In the last two years, BP has invested more money in Egypt than in any other country in the world, chief executive Bob Dudley said in February.
In the same month, BP announced that it had started gas production from the second stage of Egypt’s West Nile Delta development—the second major upstream project to come on stream for BP in 2019, after the Gulf of Mexico’s Constellation development, in which BP holds a non-operated 66.6-percent stake.
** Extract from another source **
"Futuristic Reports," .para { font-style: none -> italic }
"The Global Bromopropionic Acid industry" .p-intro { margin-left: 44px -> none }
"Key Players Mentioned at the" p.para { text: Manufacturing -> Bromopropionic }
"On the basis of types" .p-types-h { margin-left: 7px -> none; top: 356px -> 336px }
Elsewhere in Africa, BP signed in December 2018 an agreement with Angola’s Sonangol to progress to final investment decision the development of the Platina field in deepwater Block 18 offshore Angola. BP and Sonangol also signed two other memoranda of understanding (MOUs) regarding potential further access and exploration offshore Angola and co-operation in a planned new products and crude terminal and storage facility in Angola.
A few days later, BP announced the FID for Phase 1 of the cross-border Greater Tortue Ahmeyim development in Mauritania and Senegal.
“It represents the beginning of a multi-phase project that is expected to deliver LNG revenues and gas to Africa and beyond for decades to come. We see this as the start of a new chapter for Africa’s energy story and are honoured to work alongside our partners and the governments of Mauritania and Senegal,” said Bernard Looney, BP’s Upstream chief executive.
After the FID, TechnipFMC said in early March that it had been awarded by BP a large contract for the engineering, procurement, construction, installation and commissioning (EPCIC) of the floating production storage and offloading (FPSO) unit to be deployed on the maritime border of Mauritania and Senegal for the Greater Tortue Ahmeyim Development. For TechnipFMC, a “large” contract means a deal whose value is between US$500 million and US$1 billion.
Looking forward to major FIDs specifically in sub-Saharan Africa in 2019, WoodMac expects quality to prevail over quantity. Although the consultancy expects fewer FIDs across the region than in 2018, the FIDs this year will be much larger in scope as associated reserves and capex will increase three-fold, with Mozambique expected to lead the pack.